(Data records)
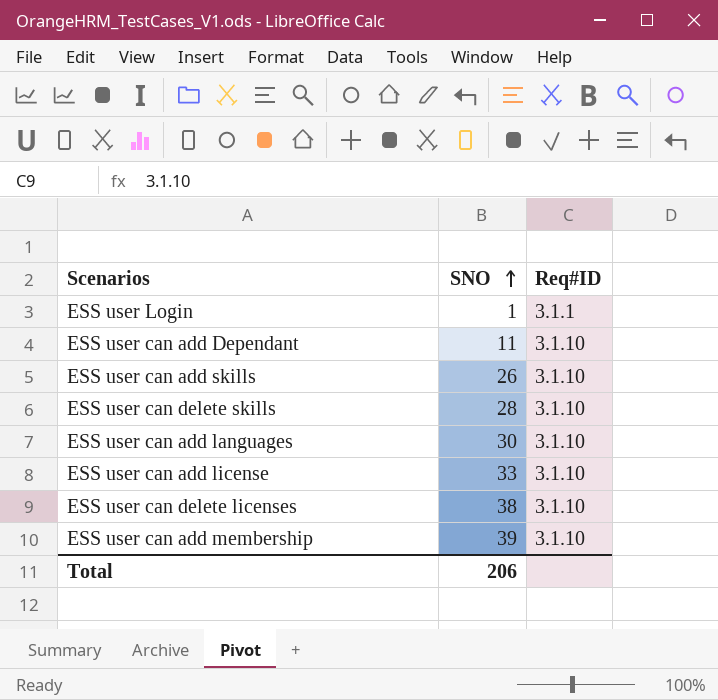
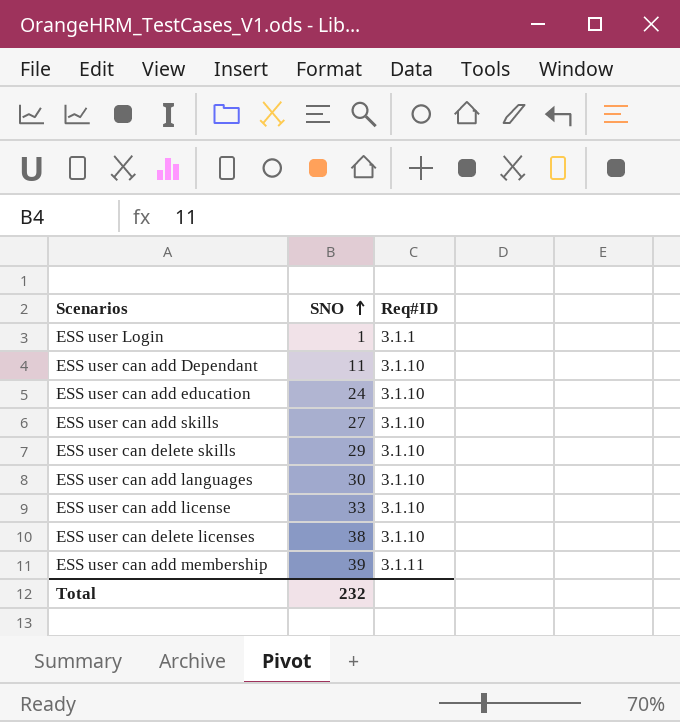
row ESS user can add education: none -> 24 | 3.1.10
ESS user can add skills | SNO: 26 -> 27
ESS user can delete skills | SNO: 28 -> 29
ESS user can add membership | Req#ID: 3.1.10 -> 3.1.11
Total | SNO: 206 -> 232

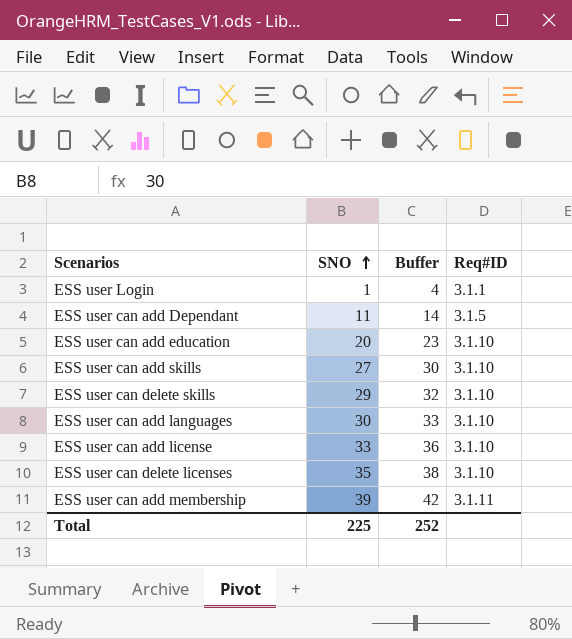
column Buffer | formula: none -> [SNO] + 3
ESS user can add Dependant | Req#ID: 3.1.10 -> 3.1.5
ESS user can add education | SNO: 24 -> 20
ESS user can delete licenses | SNO: 38 -> 35
Total | SNO: 232 -> 225

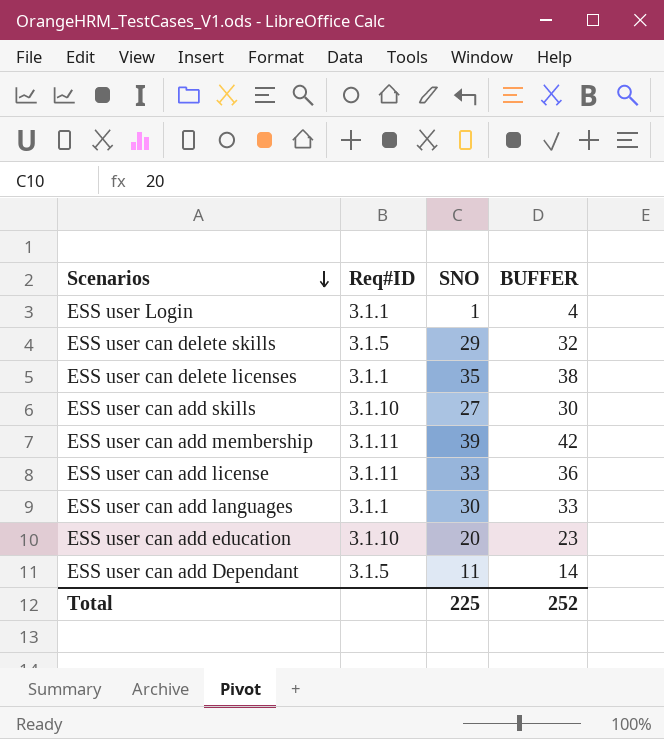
row order: SNO ascending -> Scenarios descending
column Req#ID | position: 4 -> 2
column name: Buffer -> BUFFER
ESS user can delete skills | Req#ID: 3.1.10 -> 3.1.5
ESS user can delete licenses | Req#ID: 3.1.10 -> 3.1.1
ESS user can add license | Req#ID: 3.1.10 -> 3.1.11
ESS user can add languages | Req#ID: 3.1.10 -> 3.1.1

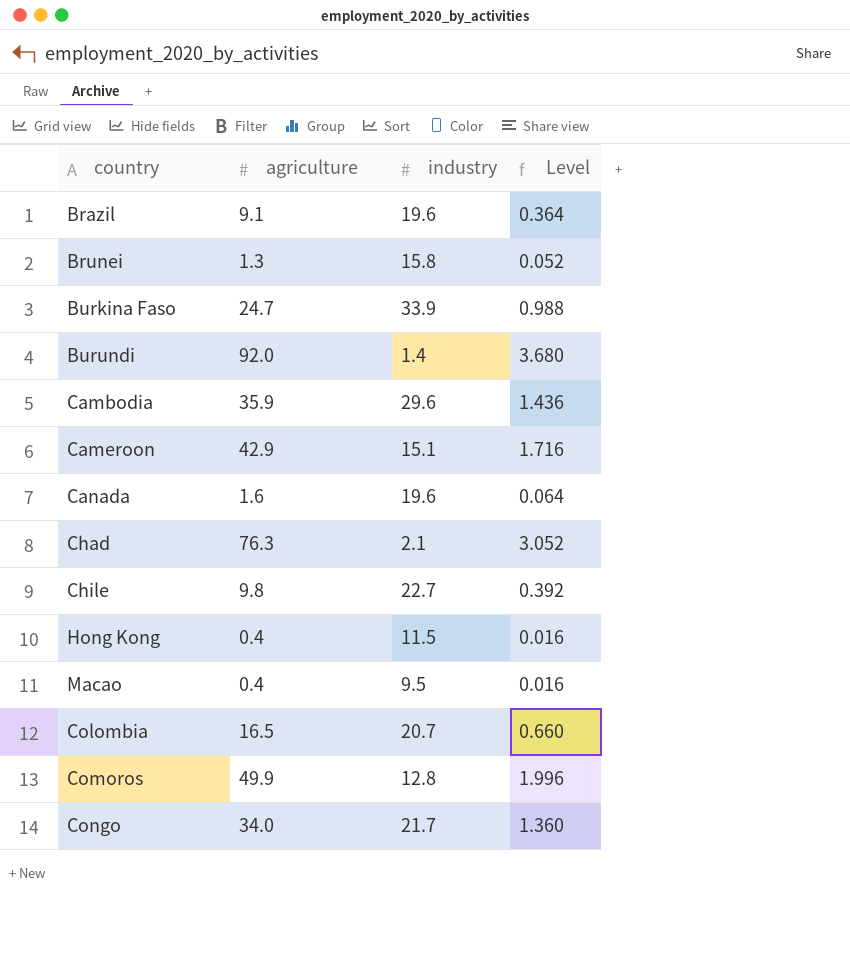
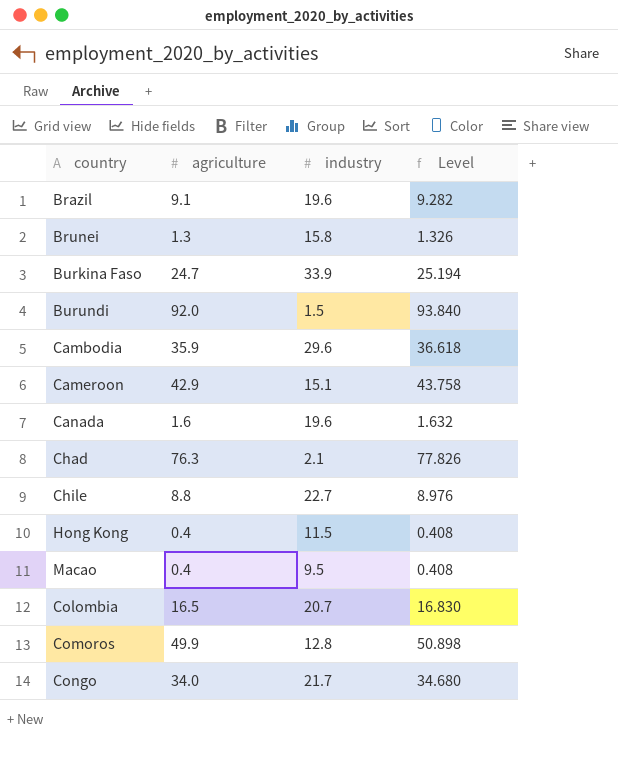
column Level | formula: [agriculture] * 0.04 -> [agriculture] * 1.02
Burundi | industry: 1.4 -> 1.5
Chile | agriculture: 9.8 -> 8.8

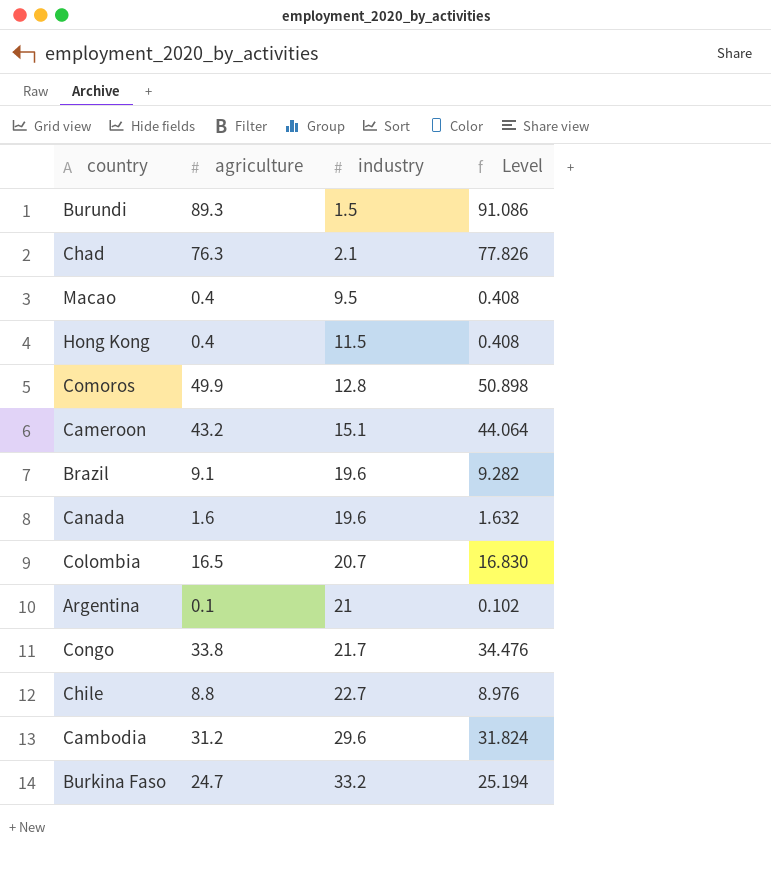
row order: none -> industry ascending
row Brunei: 1.3 | 15.8 | 1.326 -> none
Burundi | agriculture: 92.0 -> 89.3
Burundi | Level: 93.840 -> 91.086
Cameroon | agriculture: 42.9 -> 43.2
Cameroon | Level: 43.758 -> 44.064
row Argentina: none -> 0.1 | 21 | 0.102
Congo | agriculture: 34.0 -> 33.8
Congo | Level: 34.680 -> 34.476
Cambodia | agriculture: 35.9 -> 31.2
Cambodia | Level: 36.618 -> 31.824
Burkina Faso | industry: 33.9 -> 33.2

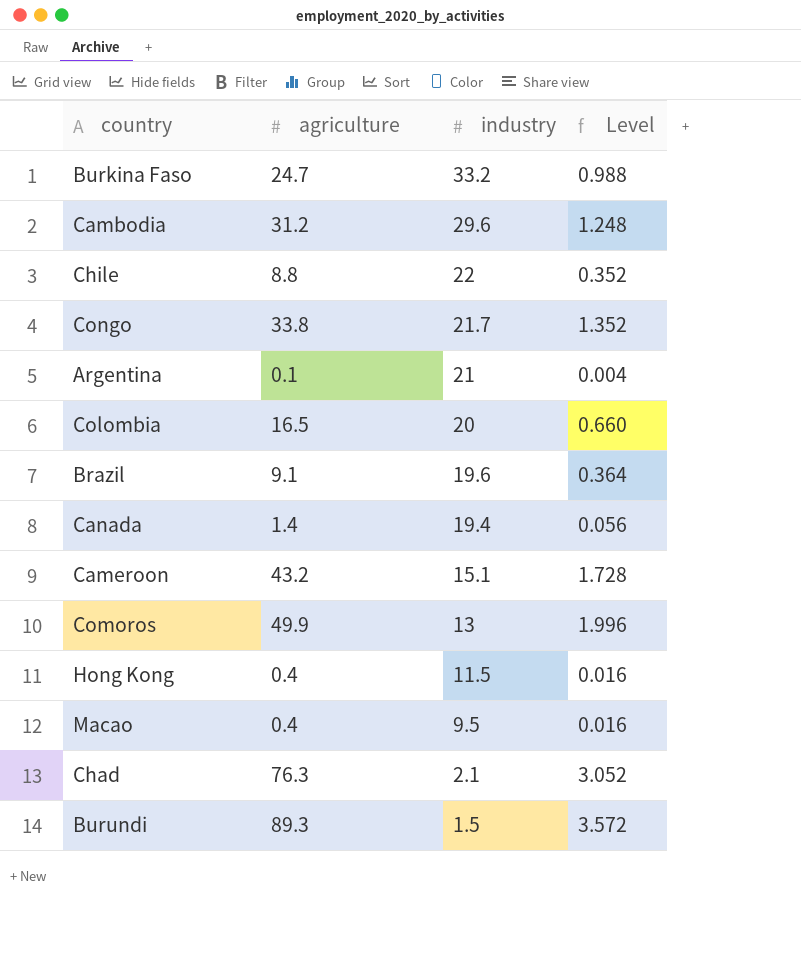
row order: industry ascending -> industry descending
column Level | formula: [agriculture] * 1.02 -> [agriculture] * 0.04
Chile | industry: 22.7 -> 22
Colombia | industry: 20.7 -> 20
Canada | agriculture: 1.6 -> 1.4
Canada | industry: 19.6 -> 19.4
Comoros | industry: 12.8 -> 13

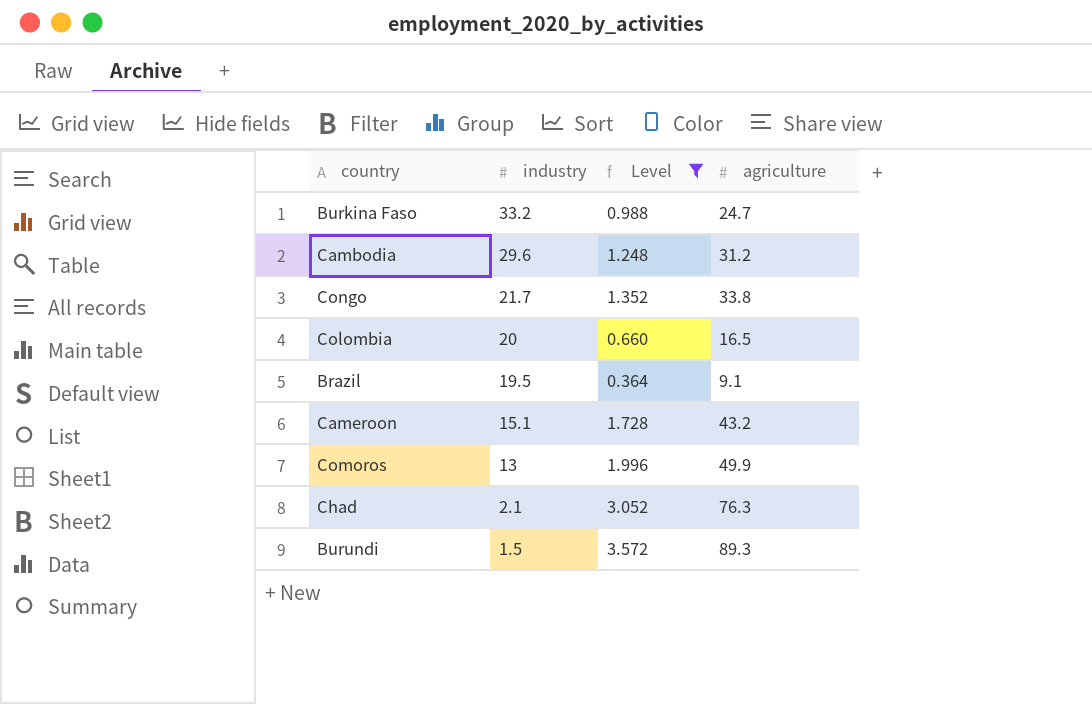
filter: none -> Level >= 0.364
column agriculture | position: 2 -> 4
Brazil | industry: 19.6 -> 19.5

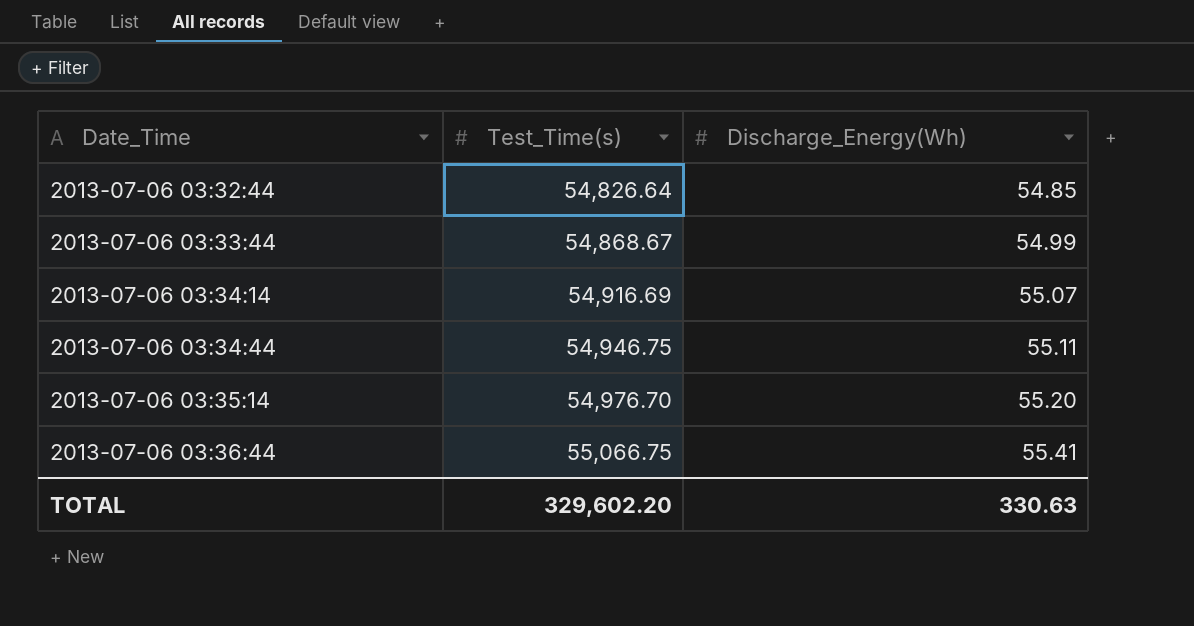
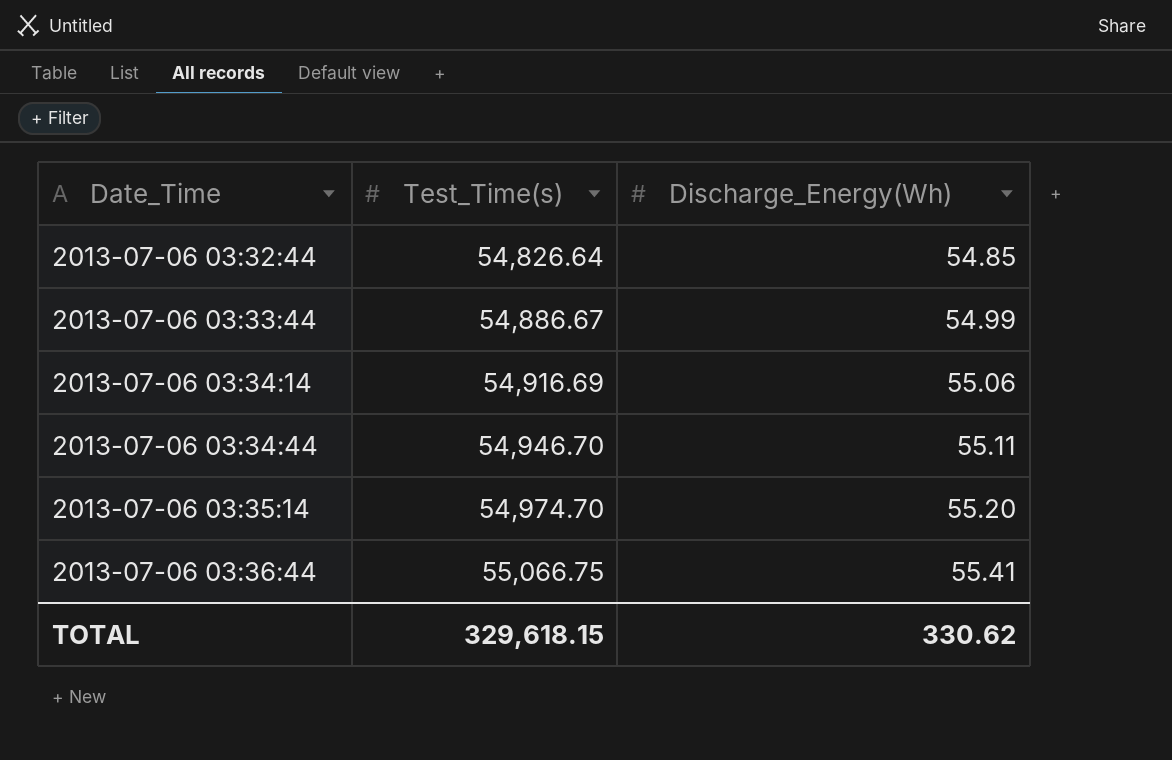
2013-07-06 03:33:44 | Test_Time(s): 54,868.67 -> 54,886.67
2013-07-06 03:34:14 | Discharge_Energy(Wh): 55.07 -> 55.06
2013-07-06 03:34:44 | Test_Time(s): 54,946.75 -> 54,946.70
2013-07-06 03:35:14 | Test_Time(s): 54,976.70 -> 54,974.70
TOTAL | Test_Time(s): 329,602.20 -> 329,618.15
TOTAL | Discharge_Energy(Wh): 330.63 -> 330.62

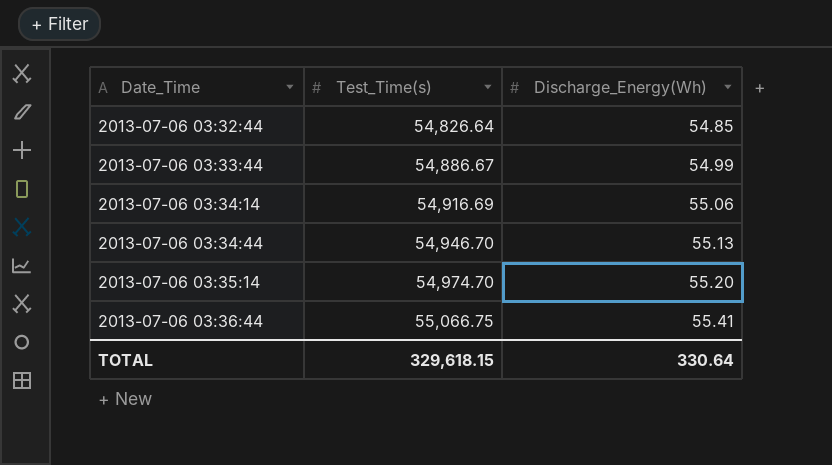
2013-07-06 03:34:44 | Discharge_Energy(Wh): 55.11 -> 55.13
TOTAL | Discharge_Energy(Wh): 330.62 -> 330.64

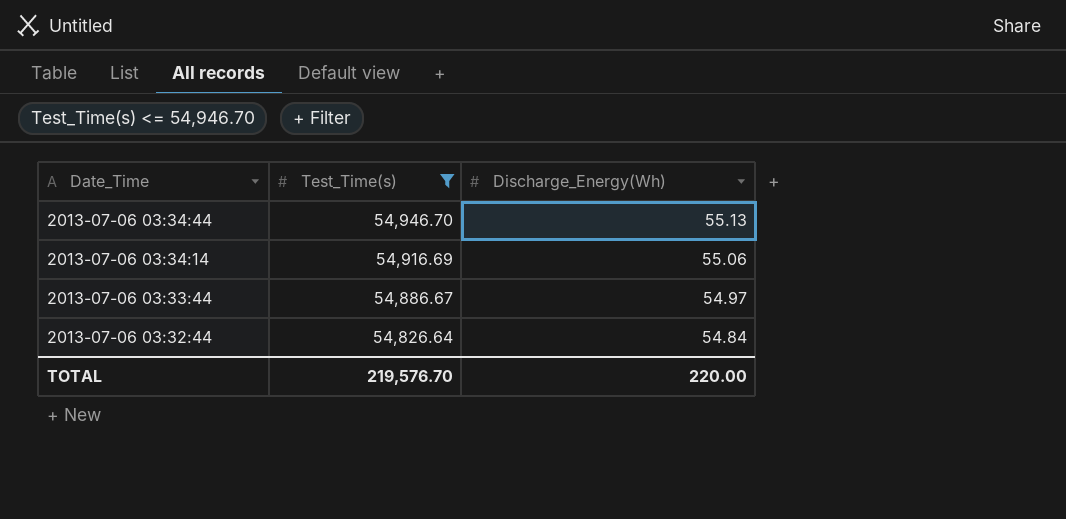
filter: none -> Test_Time(s) <= 54,946.70
row order: Date_Time ascending -> Date_Time descending
2013-07-06 03:33:44 | Discharge_Energy(Wh): 54.99 -> 54.97
2013-07-06 03:32:44 | Discharge_Energy(Wh): 54.85 -> 54.84
TOTAL | Test_Time(s): 329,618.15 -> 219,576.70
TOTAL | Discharge_Energy(Wh): 330.64 -> 220.00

*What is needed*:
Repeat only the lines between the start of the data and the line with "column Buffer | formula: none -> [SNO] + 3", including those two lines, and skip the pictures.

*Solution*:
row ESS user can add education: none -> 24 | 3.1.10
ESS user can add skills | SNO: 26 -> 27
ESS user can delete skills | SNO: 28 -> 29
ESS user can add membership | Req#ID: 3.1.10 -> 3.1.11
Total | SNO: 206 -> 232

column Buffer | formula: none -> [SNO] + 3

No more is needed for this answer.